Comme les programmes de réformes et les choses nécessaires à accomplir, il n’est un secret pour personne que les négociations avec le FMI, la Banque Mondiale n’étaient pas concluantes pour les raisons déjà évoquées sur le secteur de production de l’électricité publique. Il n’y a plus aucun secret à dire aujourd’hui que les négociations menées par la Banque Lazard mandatée par la République Libanaise pour négocier avec les créanciers détenant les obligations internationales ne se sont pas bien déroulées, parce qu’il ce qu’il n’y avait pas de plan rendu public mais plus que le plan, l’application .

Cette question de l’annonce d’un plan n’est pas si anodine en raison des conséquences qu’elle aura. Si les autorités souhaitent réellement mettre de l’ordre, il s’agira avant tout de devoir mettre fin à certaines mauvaises pratiques menées par des personnes qui les amené au pouvoir.

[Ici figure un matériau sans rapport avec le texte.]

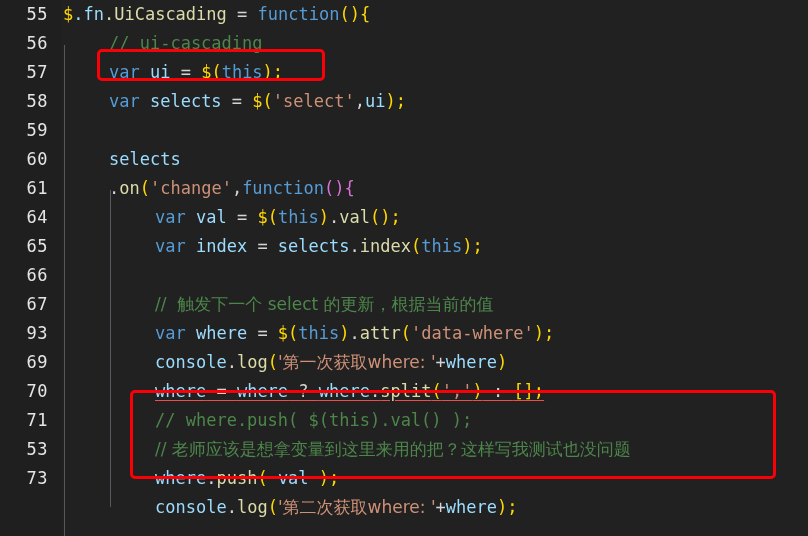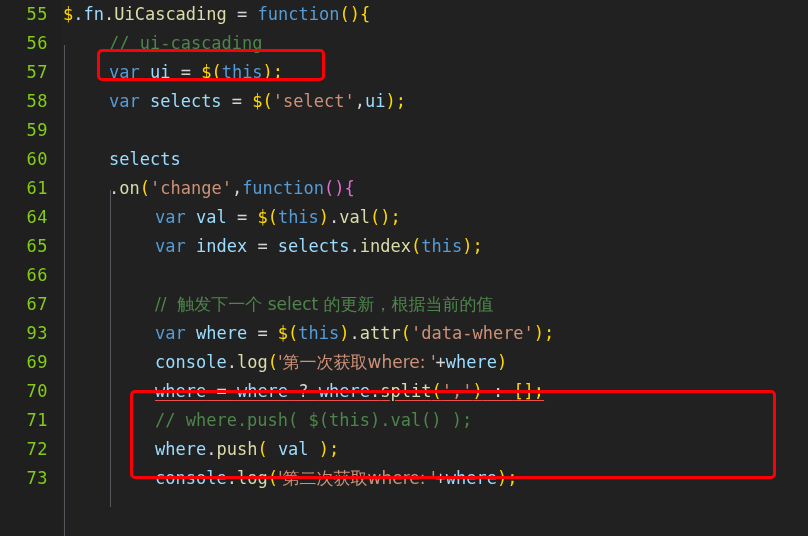--- a/index.html
+++ b/index.html
@@ -25,21 +25,21 @@
     width: 62px;
     height: 536px;
     background: #1f1f1f;
     box-sizing: border-box;
   }
   #gutter .ln {
     height: 29px;
     line-height: 29px;
     text-align: right;
     padding-right: 14px;
-    color: #84cc16;
+    color: #e5e5e5;
     font-size: 17px;
     font-family: "DejaVu Sans Mono", "Liberation Mono", monospace;
     letter-spacing: 0.5px;
   }
   
   #code {
     position: absolute;
     left: 62px;
     top: 0;
     right: 0;
@@ -95,21 +95,21 @@
     <div class="ln">60</div>
     <div class="ln">61</div>
     <div class="ln">64</div>
     <div class="ln">65</div>
     <div class="ln">66</div>
     <div class="ln">67</div>
     <div class="ln">93</div>
     <div class="ln">69</div>
     <div class="ln">70</div>
     <div class="ln">71</div>
-    <div class="ln">72</div>
+    <div class="ln">53</div>
     <div class="ln">73</div>
   </div>
 
   <div id="code">
 
     <div class="line"><span style="display:inline-block;width:0px"></span><span class="pun">$</span><span class="var">.fn</span><span class="fn">.UiCascading</span><span class="op"> = </span><span class="blue">function</span><span class="pun">(){</span></div>
 
     <div class="line"><span style="display:inline-block;width:46px"></span><span class="c">// ui-cascading</span></div>
 
     <div class="line"><span style="display:inline-block;width:46px"></span><span class="kw">var</span><span class="var"> ui </span><span class="op">= </span><span class="pun">$</span><span class="pun">(</span><span class="blue">this</span><span class="pun">);</span></div>
@@ -131,20 +131,21 @@
     <div class="line"><span style="display:inline-block;width:92px"></span><span class="c cjk">//  触发下一个 select 的更新，根据当前的值</span></div>
 
     <div class="line"><span style="display:inline-block;width:92px"></span><span class="kw">var</span><span class="var"> where </span><span class="op">= </span><span class="pun">$</span><span class="pun">(</span><span class="blue">this</span><span class="pun">)</span><span class="op">.</span><span class="fn">attr</span><span class="pun">(</span><span class="str">'data-where'</span><span class="pun">);</span></div>
 
     <div class="line"><span style="display:inline-block;width:92px"></span><span class="var">console</span><span class="op">.</span><span class="fn">log</span><span class="pun">(</span><span class="str cjk">'第一次获取where: '</span><span class="op">+</span><span class="var">where</span><span class="pun">)</span></div>
 
     <div class="line ul"><span style="display:inline-block;width:92px;text-decoration:none"></span><span class="var">where</span><span class="op"> = </span><span class="var">where</span><span class="op"> ? </span><span class="var">where</span><span class="op">.</span><span class="fn">split</span><span class="pun">(</span><span class="str">','</span><span class="pun">)</span><span class="op"> : </span><span class="pun">[];</span></div>
 
     <div class="line"><span style="display:inline-block;width:92px"></span><span class="c">// where.push( $(this).val() );</span></div>
 
+    <div class="line"><span style="display:inline-block;width:92px"></span><span class="c cjk">// 老师应该是想拿变量到这里来用的把？这样写我测试也没问题</span></div>
 
     <div class="line"><span style="display:inline-block;width:92px"></span><span class="var">where</span><span class="op">.</span><span class="fn">push</span><span class="pun">( </span><span class="var">val</span><span class="pun"> );</span></div>
 
     <div class="line"><span style="display:inline-block;width:92px"></span><span class="var">console</span><span class="op">.</span><span class="fn">log</span><span class="pun">(</span><span class="str cjk">'第二次获取where: '</span><span class="op">+</span><span class="var">where</span><span class="pun">);</span></div>
 
     <div class="line"></div>
 
     <div class="guide" style="left:2px;top:45px;height:491px;"></div>
     <div class="guide" style="left:48px;top:190px;height:317px;"></div>
   </div>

Il y a un système donc qui essaye de se protéger et qui pense que la communauté internationale finira par craquer comme elle l’a déjà fait à plusieurs reprises avec les promesses de Paris I, II et III. Mais cela est un mauvais calcul, les mêmes promesses ont été formulées lors de la conférence CEDRE et la communauté internationale a tenu bon.

Une raison dernière ce report est de mitiger les annonces sur ce qui faudra faire et de leurs impacts sur une population déjà très éprouvée par la crise économique et en raison des conséquences sociales et économiques déjà présentes suite aux manifestations qui ont débuté le 17 octobre 2019. Pour dire les choses plus clairement, la situation est déjà quasi-insurrectionnelle et l’establishment politique est remis en cause même dans ses fiefs, jusqu’à Nabatiyeh pour certains. Ainsi, ils ont probablement choisi de surseoir pensant que, peut-être, l’aggravation de la situation économique amènera d’une part la communauté internationale à lâcher du lest, mais aussi à ce que les libanais, eux-même finissent par abandonner leurs revendications liées au départ d’une classe politique et de cartels économiques, le Liban n’étant pas au final une économie libérale dans sa définition même.